Die ganze Wucht der Liebe
Albert Ostermaiers Gedichtband „Über die Lippen“ feiert die Vielfalt
Von Thorsten Schulte
Besprochene Bücher / LiteraturhinweiseAlbert Ostermaiers neuer Gedichtband Über die Lippen handelt von der Liebe zweier Männer. Alles begann mit Berührungen der Knie unter dem Tisch, mit ersten Blicken und unter großer Vorsicht. Das lyrische Ich erlebt glückliche Tage, schwärmt von den einem Marmorbild gleichenden „angespannten muskeln“, küsst das Schlüsselbein des Geliebten. Doch es folgen Zögern und Zweifeln. Sie wollten sich in einem Hotelzimmer treffen. Er kommt nicht. Rauchend sitzt das lyrische Ich am Fenster und blickt auf den „leeren stuhl am morgen“. Die Suche nach Nähe steht der offensichtlichen Unfähigkeit, sie zuzulassen, gegenüber. Fehler werden einander zugeschrieben, Gefühle vergehen, das Abstürzen ist qualvoll. Und der Aufprall ist hart; Enttäuschung, Wut und Trauer wechseln sich ab. In eifersüchtigen Träumen sieht das lyrische Ich seinen Geliebten Hand in Hand mit einem anderen Mann. Syndetische Reihungen beschleunigen das Lesetempo. Fehlende Interpunktion, Hypotaxen und starke Zeilenumbrüche verlangsamen das Tempo wieder. Das Spiel mit der Geschwindigkeit wirkt mitreißend. Ein hoher Identifikationswert kommt hinzu, weil es unerheblich ist, ob ein Mann oder eine Frau begehrt werden. Die Gleichstellung erfolgt mit einem seltenen Klammerzusatz: „ein bild von einer frau/ (einem mann)“. Der Leser fühlt die Liebe, die Anziehungskraft des Geliebten, die Enttäuschung und Abstoßung. Leidenschaftlich wird das Ich hingezogen, mit Wucht wird es zum Loslassen gezwungen und bis in die Nähe des Suizids geworfen.

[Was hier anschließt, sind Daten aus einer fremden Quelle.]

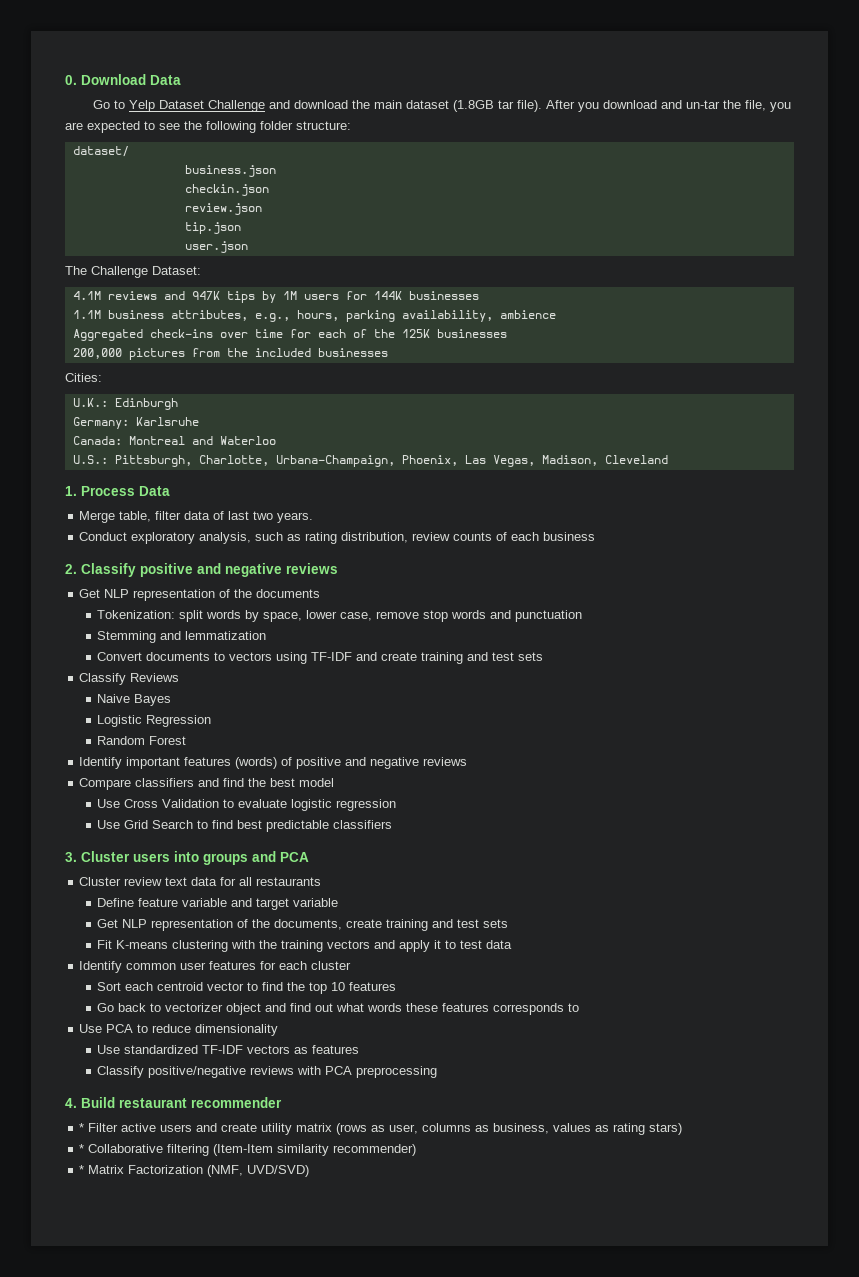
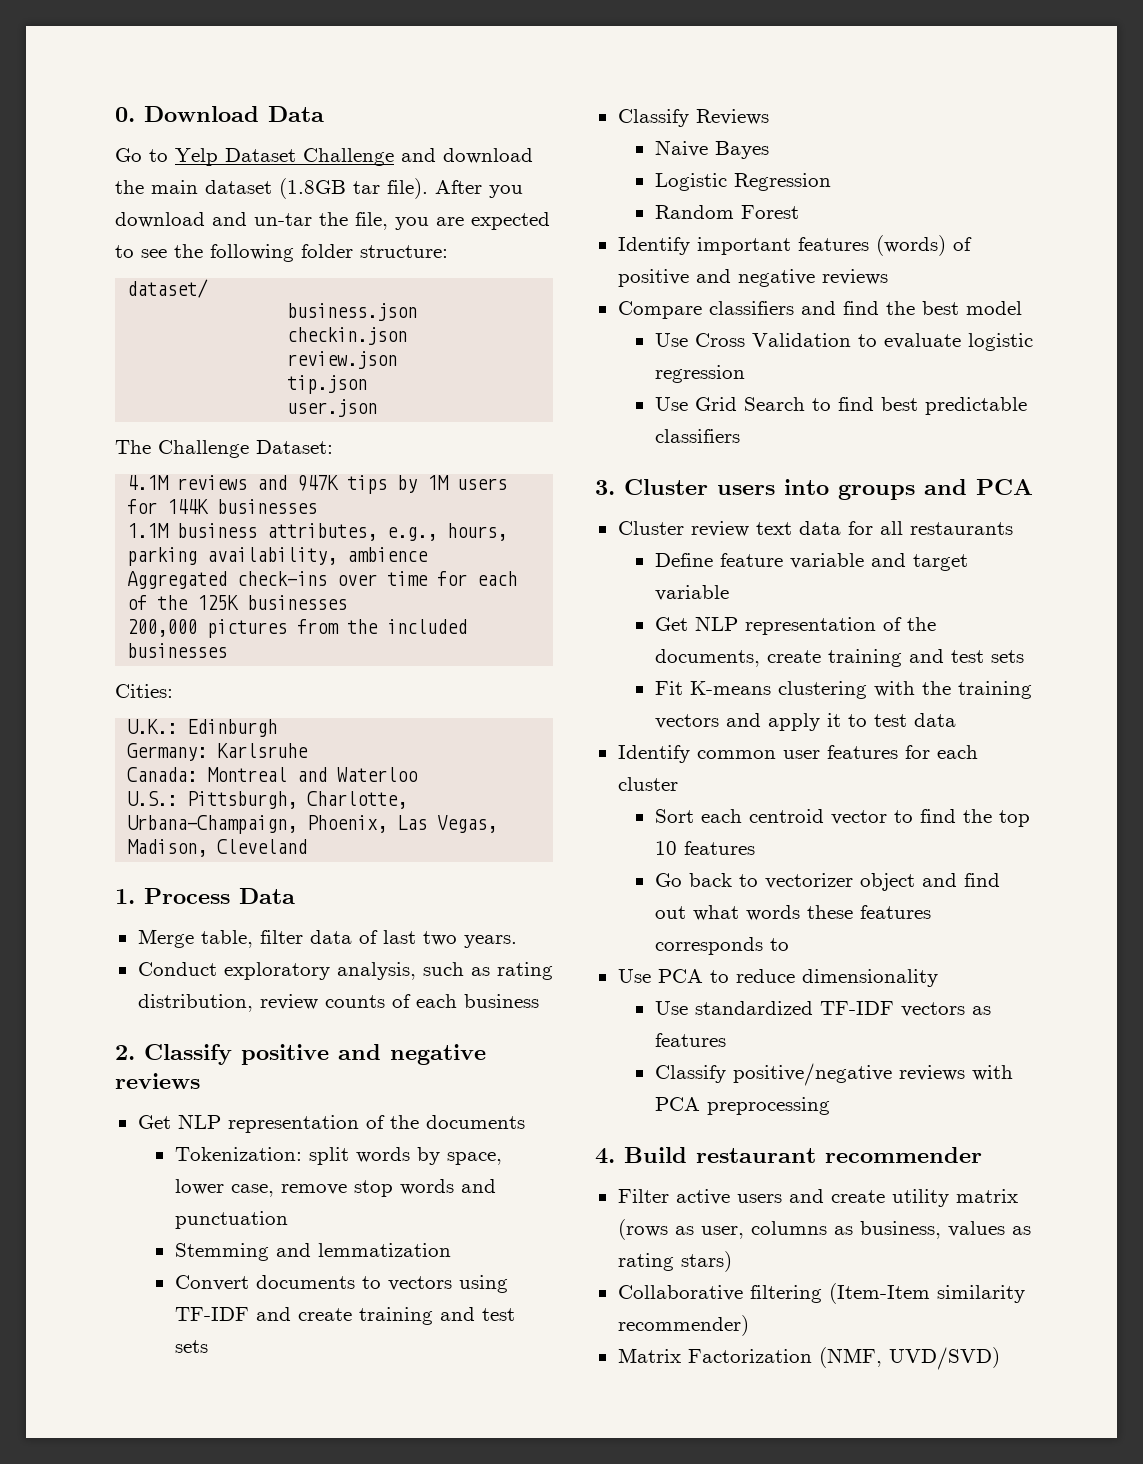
[79,1123,85,1132] * -> (982, 1155) none
[79,1144,85,1153] * -> (732, 1261) none
[79,1165,85,1174] * -> (749, 1325) none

Das lyrische Ich richtet sich an den Geliebten und nicht direkt an den Leser, aber man könnte meinen, es kommentiere die Kraft der Gedichte, wenn es ausruft: „mein redeschwall/ wirft dich gegen die felsen“ – und: „ich reibe meine sprache/ an dir bis deine haut glüht“. Leidenschaftliche Hitze entfaltet sich und äußert sich mal in Lust, mal in unbändiger Wut und Trauer. Zum Ende der logischen Ketten folgt eine eloquente Stille. Sie bietet bei Ostermaier stets den Raum für einen Neubeginn. So will das Ich mit Erlebtem abschließen und klickt im Handy an: „kontakt blockieren“. Dass Mobiltelefone das Leben und auch die Kommunikation Liebender verändert haben, ist hinreichend bekannt. Es ist kaum noch vorstellbar, wie Vorlieben und Eigenschaften ohne die Überprüfung von Profilen in sozialen Netzen herauszufinden sein könnten („wem folgst du dem/ ich folgen muss“). Ostermaier zeigt, dass der Diskurs der Liebe keinesfalls einfältig ist – auch nicht unter den Rahmenbedingungen des schnelllebigen 21. Jahrhunderts. Er greift mit seinem Gedichtband zwar auf die Fragmente einer Sprache der Liebe von Roland Barthes zurück, zitiert ihn und begeht einen ähnlichen szenenhaften Weg, um das Ganze der Liebe abzubilden. Sein Schwerpunkt liegt jedoch auf der Überwindung der Distanz zum Leser. Verschiedene Formen der Wortwiederholung – Anadiplosen und Epanalepsen – heben die Höhepunkte aus dem rasanten Sprachfluss hervor. Sie dienen dazu, die Verortung im Hier und Jetzt zu betonen. Im Gegensatz zu Barthes wird in den Gedichten Ostermaiers dem lyrischen Ich seine Identität nicht abgesprochen. Dem Dichter gelingt es mit einer erfrischenden Selbstverständlichkeit, die moderne Kommunikation in seine Verse zu integrieren, Nirvana zu zitieren, sogar einen Bezug zu Alan Walker zu finden und die gesellschaftliche Realität abzubilden.
Wer erfahren möchte, welche Sprengkraft Liebesgedichte im 21. Jahrhundert entfalten können, dem sei Albert Ostermaiers Gedichtband Über die Lippen anempfohlen. Es ist die Vielfalt, die die Liebe in unserer Zeit ausmacht – die Möglichkeiten, die uns die modernen Kommunikationsmittel bieten, die Offenheit der Gesellschaft. Über die Lippen feiert die Vielfalt mit einem rauschhaften Strom der Gefühle.